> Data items
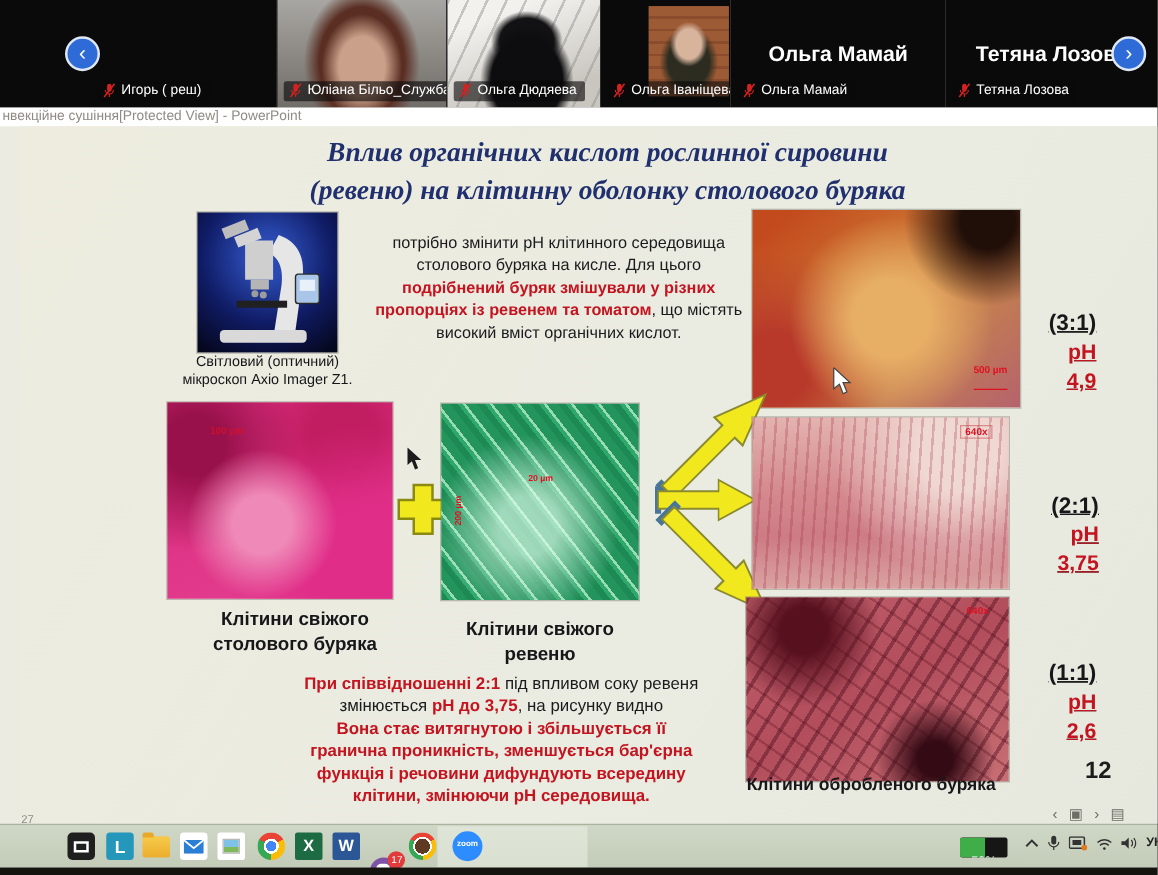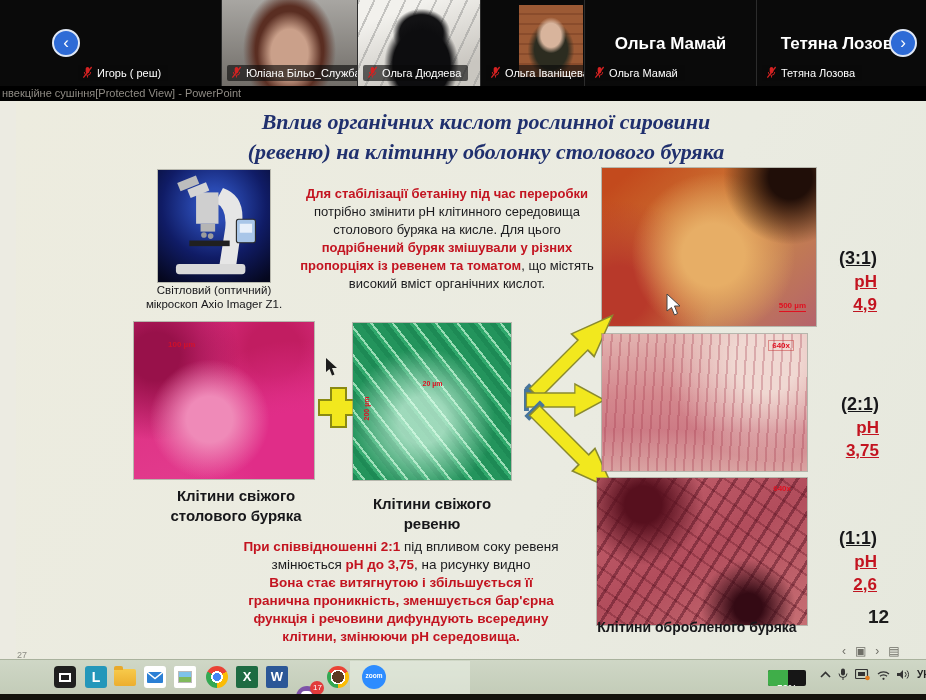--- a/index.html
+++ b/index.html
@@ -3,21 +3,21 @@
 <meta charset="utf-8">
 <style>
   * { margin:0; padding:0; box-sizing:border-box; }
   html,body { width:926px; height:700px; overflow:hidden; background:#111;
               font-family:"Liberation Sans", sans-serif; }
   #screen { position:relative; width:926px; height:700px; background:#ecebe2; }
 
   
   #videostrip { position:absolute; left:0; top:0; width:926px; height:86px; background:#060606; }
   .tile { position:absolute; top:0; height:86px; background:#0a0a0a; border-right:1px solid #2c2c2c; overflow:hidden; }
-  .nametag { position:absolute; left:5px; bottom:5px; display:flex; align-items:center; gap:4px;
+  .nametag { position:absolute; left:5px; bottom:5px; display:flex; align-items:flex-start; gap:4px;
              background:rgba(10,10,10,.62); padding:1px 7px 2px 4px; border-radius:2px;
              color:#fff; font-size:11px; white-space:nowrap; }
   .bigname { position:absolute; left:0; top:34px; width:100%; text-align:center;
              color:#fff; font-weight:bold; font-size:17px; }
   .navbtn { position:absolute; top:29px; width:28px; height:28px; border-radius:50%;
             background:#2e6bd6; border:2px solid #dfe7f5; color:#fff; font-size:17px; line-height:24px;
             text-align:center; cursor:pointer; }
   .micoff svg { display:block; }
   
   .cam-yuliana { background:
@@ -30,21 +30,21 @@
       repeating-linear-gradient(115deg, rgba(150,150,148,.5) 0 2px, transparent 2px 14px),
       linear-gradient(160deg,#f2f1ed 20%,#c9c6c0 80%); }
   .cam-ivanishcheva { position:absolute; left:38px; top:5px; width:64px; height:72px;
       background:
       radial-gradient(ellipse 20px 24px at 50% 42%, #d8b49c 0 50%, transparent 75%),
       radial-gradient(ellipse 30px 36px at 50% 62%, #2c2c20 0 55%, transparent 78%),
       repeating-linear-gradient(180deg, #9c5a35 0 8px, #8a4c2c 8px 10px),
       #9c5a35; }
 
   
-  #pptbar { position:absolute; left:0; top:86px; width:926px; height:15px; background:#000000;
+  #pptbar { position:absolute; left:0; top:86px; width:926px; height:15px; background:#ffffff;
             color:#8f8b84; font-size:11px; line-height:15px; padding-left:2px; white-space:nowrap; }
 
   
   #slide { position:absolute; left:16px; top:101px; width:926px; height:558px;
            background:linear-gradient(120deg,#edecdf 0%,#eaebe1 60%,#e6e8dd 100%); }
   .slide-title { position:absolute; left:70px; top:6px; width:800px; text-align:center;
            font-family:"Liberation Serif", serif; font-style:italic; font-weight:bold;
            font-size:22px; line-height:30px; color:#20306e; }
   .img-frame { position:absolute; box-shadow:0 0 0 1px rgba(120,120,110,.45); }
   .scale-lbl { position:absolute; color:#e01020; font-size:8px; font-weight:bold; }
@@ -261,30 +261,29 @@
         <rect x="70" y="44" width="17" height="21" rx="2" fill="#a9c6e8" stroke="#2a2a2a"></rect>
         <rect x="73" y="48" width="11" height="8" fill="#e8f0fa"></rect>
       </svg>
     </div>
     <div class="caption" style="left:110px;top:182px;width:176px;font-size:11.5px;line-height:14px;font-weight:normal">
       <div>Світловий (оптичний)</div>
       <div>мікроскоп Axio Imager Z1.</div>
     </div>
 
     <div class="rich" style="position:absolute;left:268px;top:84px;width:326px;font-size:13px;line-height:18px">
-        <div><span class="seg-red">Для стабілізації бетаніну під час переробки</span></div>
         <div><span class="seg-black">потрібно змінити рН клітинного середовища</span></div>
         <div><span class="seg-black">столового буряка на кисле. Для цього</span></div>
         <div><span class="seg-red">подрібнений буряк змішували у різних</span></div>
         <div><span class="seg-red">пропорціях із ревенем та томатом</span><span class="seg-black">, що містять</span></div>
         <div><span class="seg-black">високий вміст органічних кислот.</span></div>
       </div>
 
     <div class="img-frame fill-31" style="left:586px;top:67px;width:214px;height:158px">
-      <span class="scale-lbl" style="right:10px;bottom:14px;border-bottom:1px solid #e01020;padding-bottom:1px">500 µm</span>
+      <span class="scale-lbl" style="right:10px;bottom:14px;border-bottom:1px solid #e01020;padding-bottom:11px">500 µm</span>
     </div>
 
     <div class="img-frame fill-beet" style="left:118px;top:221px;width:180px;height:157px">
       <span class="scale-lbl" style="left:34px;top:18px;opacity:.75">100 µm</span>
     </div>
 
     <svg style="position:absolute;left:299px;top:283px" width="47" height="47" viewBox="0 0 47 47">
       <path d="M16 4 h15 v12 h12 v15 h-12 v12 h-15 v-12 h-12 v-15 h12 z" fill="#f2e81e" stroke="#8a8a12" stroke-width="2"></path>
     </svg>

...

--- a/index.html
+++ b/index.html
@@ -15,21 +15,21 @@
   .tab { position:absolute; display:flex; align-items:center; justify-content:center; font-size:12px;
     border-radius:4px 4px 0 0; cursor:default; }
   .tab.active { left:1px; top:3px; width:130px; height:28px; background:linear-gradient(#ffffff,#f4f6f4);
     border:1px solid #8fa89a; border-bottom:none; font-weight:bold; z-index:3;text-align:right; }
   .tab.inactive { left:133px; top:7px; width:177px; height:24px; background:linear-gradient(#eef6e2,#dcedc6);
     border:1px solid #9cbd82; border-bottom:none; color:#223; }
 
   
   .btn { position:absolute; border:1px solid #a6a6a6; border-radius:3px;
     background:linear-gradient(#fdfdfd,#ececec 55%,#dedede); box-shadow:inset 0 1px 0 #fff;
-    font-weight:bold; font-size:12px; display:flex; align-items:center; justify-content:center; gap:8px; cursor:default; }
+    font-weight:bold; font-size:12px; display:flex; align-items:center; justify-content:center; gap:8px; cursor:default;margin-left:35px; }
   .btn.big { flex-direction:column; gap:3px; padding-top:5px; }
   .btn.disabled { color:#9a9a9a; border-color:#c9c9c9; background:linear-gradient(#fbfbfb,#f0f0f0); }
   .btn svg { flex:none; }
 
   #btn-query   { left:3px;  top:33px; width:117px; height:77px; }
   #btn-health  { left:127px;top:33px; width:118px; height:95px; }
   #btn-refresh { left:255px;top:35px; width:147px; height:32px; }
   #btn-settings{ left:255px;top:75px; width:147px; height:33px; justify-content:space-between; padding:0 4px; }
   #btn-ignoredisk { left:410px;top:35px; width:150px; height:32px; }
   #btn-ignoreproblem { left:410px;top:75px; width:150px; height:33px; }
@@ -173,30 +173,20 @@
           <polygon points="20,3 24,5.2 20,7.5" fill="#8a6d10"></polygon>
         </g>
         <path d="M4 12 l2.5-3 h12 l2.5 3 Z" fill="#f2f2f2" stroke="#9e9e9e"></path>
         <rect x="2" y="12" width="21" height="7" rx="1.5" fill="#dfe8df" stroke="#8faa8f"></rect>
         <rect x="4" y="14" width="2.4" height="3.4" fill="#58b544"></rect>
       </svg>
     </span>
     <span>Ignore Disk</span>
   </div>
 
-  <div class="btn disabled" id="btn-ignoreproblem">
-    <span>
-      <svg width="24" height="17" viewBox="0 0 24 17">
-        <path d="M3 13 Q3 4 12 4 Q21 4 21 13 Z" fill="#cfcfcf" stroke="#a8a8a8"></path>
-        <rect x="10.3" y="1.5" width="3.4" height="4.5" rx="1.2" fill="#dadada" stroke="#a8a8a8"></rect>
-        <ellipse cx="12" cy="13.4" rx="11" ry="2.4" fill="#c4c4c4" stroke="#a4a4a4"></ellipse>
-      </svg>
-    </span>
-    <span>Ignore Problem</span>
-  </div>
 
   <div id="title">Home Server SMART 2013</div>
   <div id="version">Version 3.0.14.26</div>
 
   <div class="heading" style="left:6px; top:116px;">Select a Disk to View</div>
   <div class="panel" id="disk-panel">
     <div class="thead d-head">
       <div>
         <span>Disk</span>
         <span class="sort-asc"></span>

> Your objective
Which lines hold the word "margin"? Return all of them from the records above.

> Your response
   * { margin:0; padding:0; box-sizing:border-box; }
+    font-weight:bold; font-size:12px; display:flex; align-items:center; justify-content:center; gap:8px; cursor:default;margin-left:35px; }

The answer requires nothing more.